Les autorités avaient indiqué dans un premier temps que l'attentat pourrait être le fait du groupe islamiste Abou Sayyaf.

Des soldats devant la cathédrale de Jolo le 27 janvier 2019 (photo de l'armée philippine)  [HANDOUT / AFP]
Des soldats devant la cathédrale de Jolo le 27 janvier 2019 (photo de l'armée philippine)

«Quand vous parlez de terrorisme dans la province de Sulu, le premier suspect est toujours Abou Sayyaf mais nous ne pouvons exclure la possibilité d'autres responsables», avait déclaré M. Besana.

L'île de Jolo est en effet un des principaux bastions d'Abou Sayyaf. Spécialisée dans les enlèvements crapuleux, cette organisation est aussi accusée des pires attentats dans l'archipel, en particulier celui contre un ferry qui avait fait plus de 100 morts en 2004.

Abou Sayyaf est une ramification extrémiste de l'insurrection séparatiste musulmane. Il a été créé dans les années 1990 grâce aux financements d'un membre de la famille du chef d'Al-Qaïda Oussama ben Laden.

Jolo fait partie de la région autonome Bangsamoro dont la création vient d'être plebiscitée lors d'un référendum.

La mise en place de cette zone sur un territoire à majorité musulmane - alors que l'archipel est majoritairement catholique - vise à rétablir la paix après des décennies d'un conflit qui a fait des dizaines de milliers de morts.
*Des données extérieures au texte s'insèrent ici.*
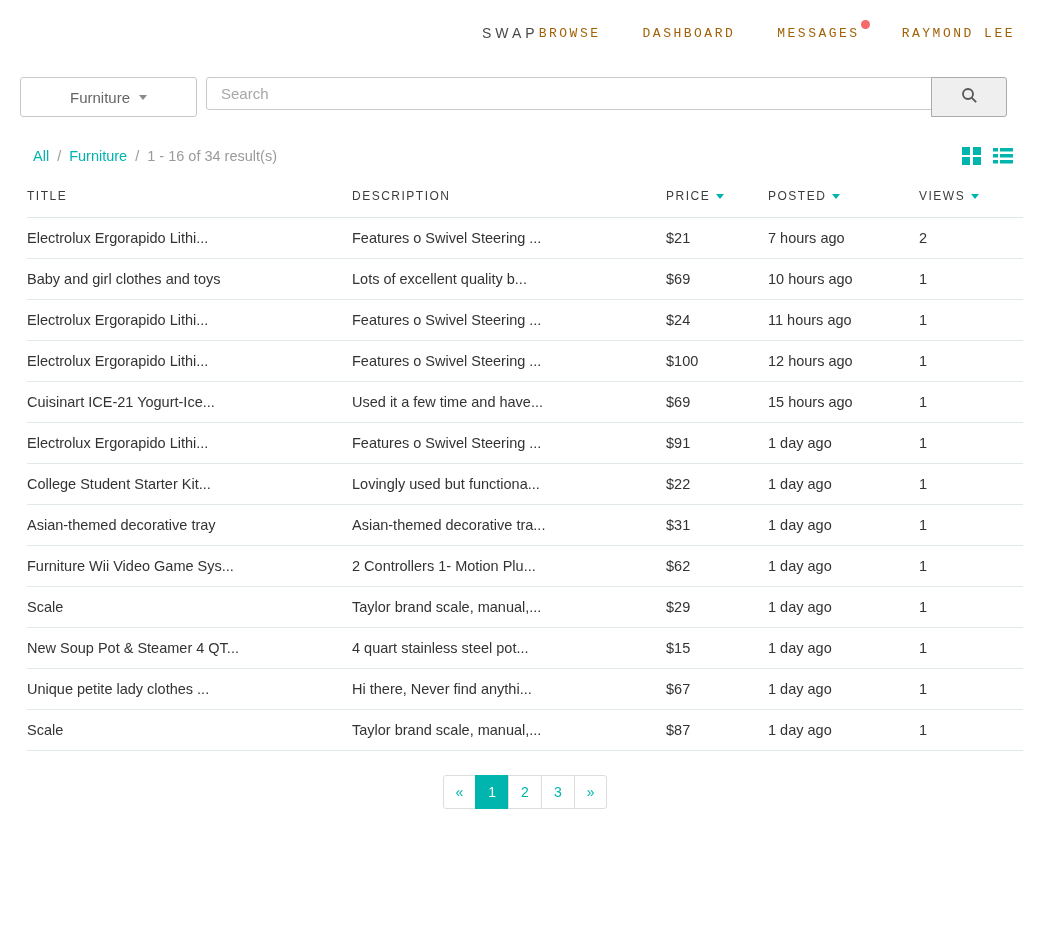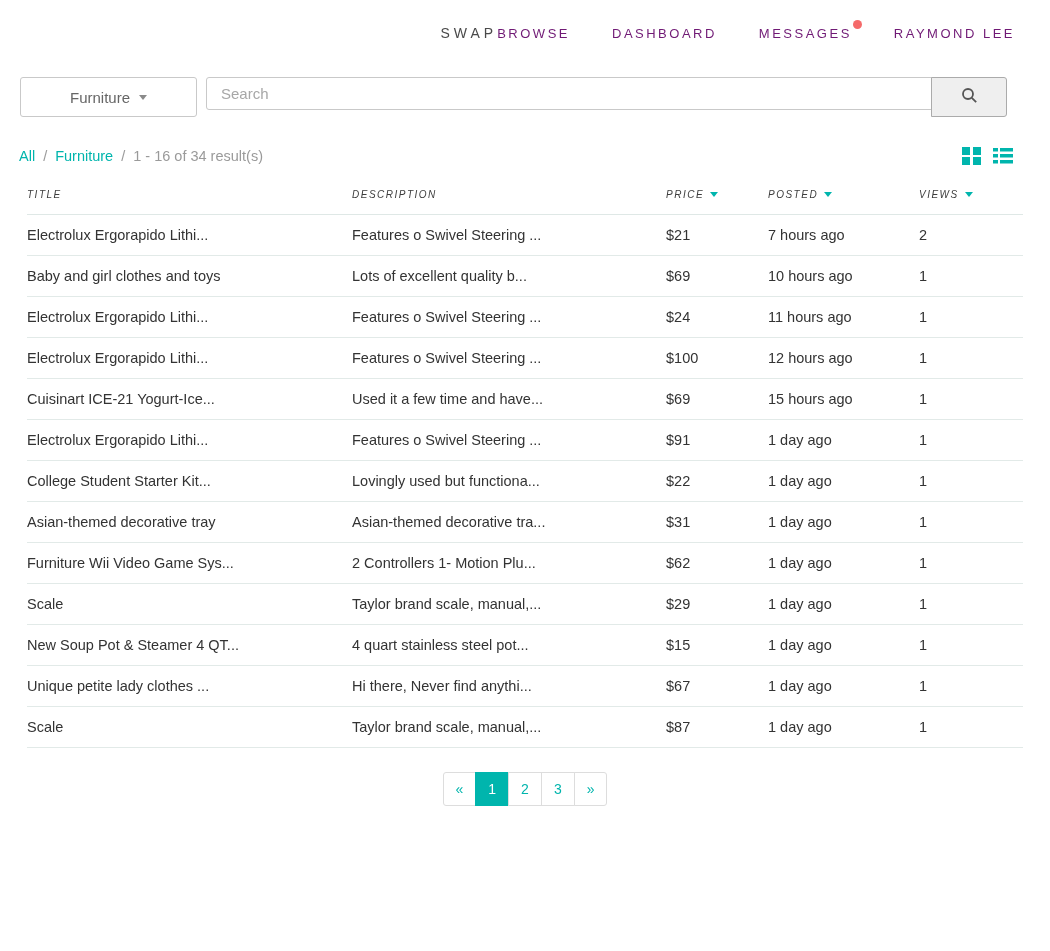"BROWSE" .nav a { color: #701a75 -> #a16207; font-family: none -> Liberation Mono, monospace }
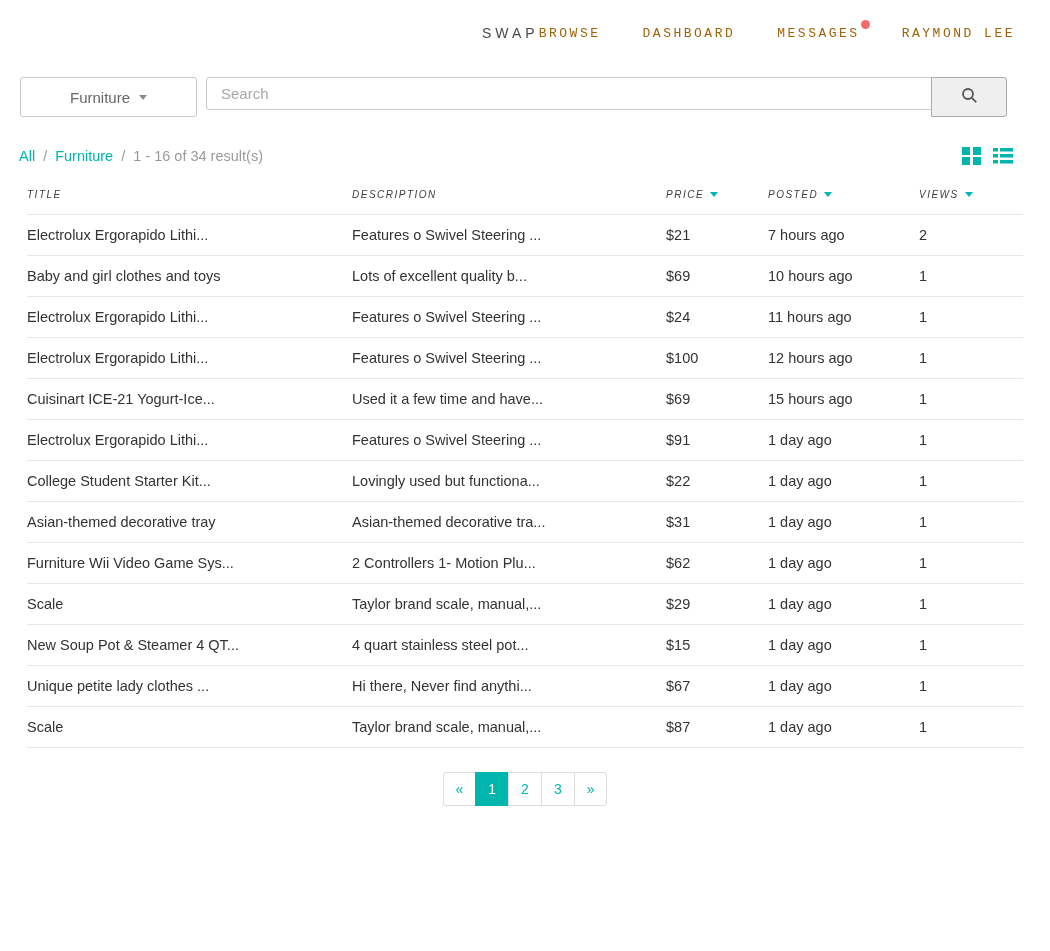"All" .crumb-row { padding: 0 37px 0 19px -> 0 37px 0 33px }
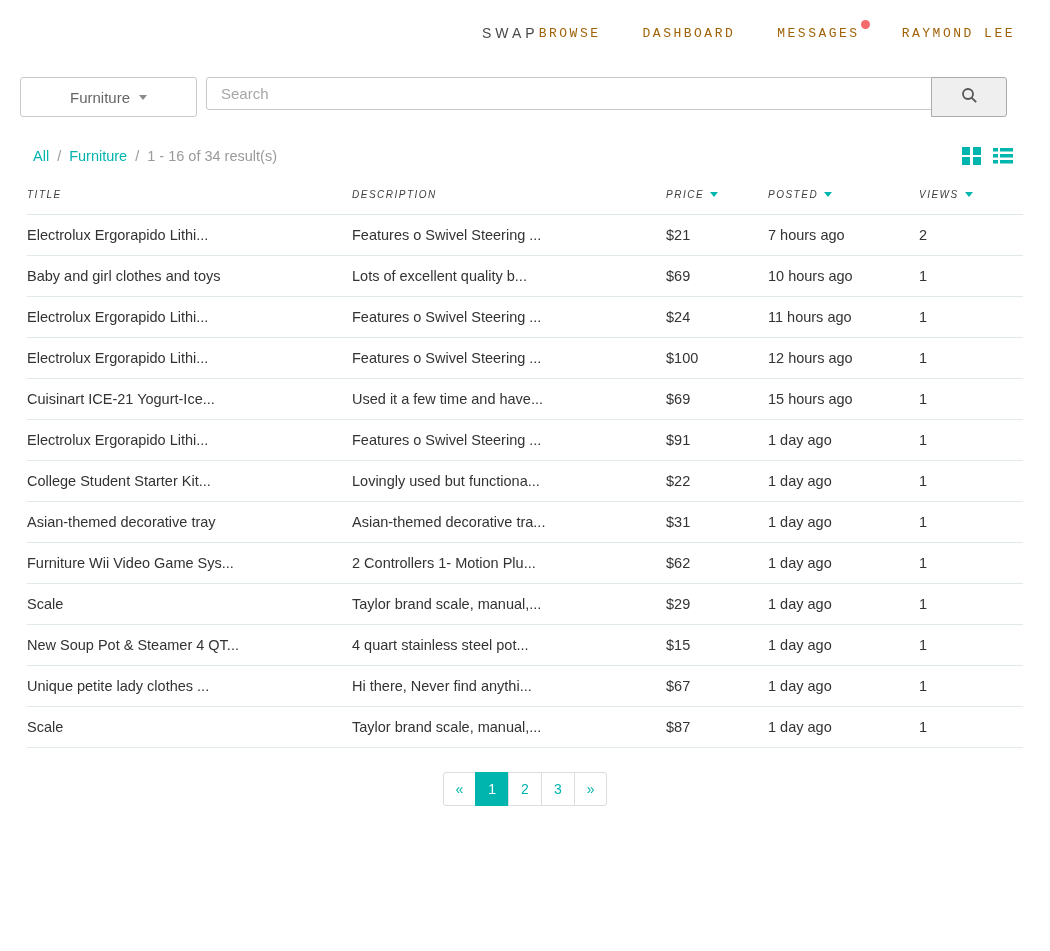"TITLE" th { font-size: 10px -> 12px; font-style: italic -> none }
Urgence du processus de paix

Des musulmans avaient pris les armes dans les années 1970 pour réclamer l'autonomie ou l'indépendance du sud des Philippines qu'ils considèrent comme leur terre ancestrale. Cette insurrection a fait 150.000 morts.

Le principal groupe rebelle, le Front Moro islamique de libération (Milf), avait signé en 2014 un accord de paix avec le gouvernement prévoyant d'octroyer l'autonomie à la minorité musulmane dans certaines parties de la grande île de Mindanao et des îles de l'extrême sud-ouest.

Des soldats aux abords de la cathédrale de Jolo le 27 janvier 2019 [HANDOUT / AFP]
Des soldats aux abords de la cathédrale de Jolo le 27 janvier 2019

Conformément à cet accord, 2,8 millions d'habitants de cette région ont été appelés lundi dernier à voter et 1,7 million se sont prononcés en faveur de la création de la nouvelle région autonome nommée Bangsamoro, quelque 254.600 ayant voté contre, a fait savoir vendredi la commission électorale.

Ce processus, qui a débuté dans les années 1990, n'inclut pas les organisations islamistes comme Abou Sayyaf que le Milf combat aux côtés des forces gouvernementales.

La province de Sulu, à laquelle appartient Jolo, a gobalement voté contre la création de la nouvelle région.

Mujiv Hataman, un haut responsable régional, a estimé que le double attentat de dimanche soulignait l'urgence de mener à son terme le processus de paix.

«Les terroristes veulent faire sentir leur présence», a-t-il estimé, en indiquant que la mise en oeuvre du processus de paix pouvait «être une solution pour arrêter le terrorisme».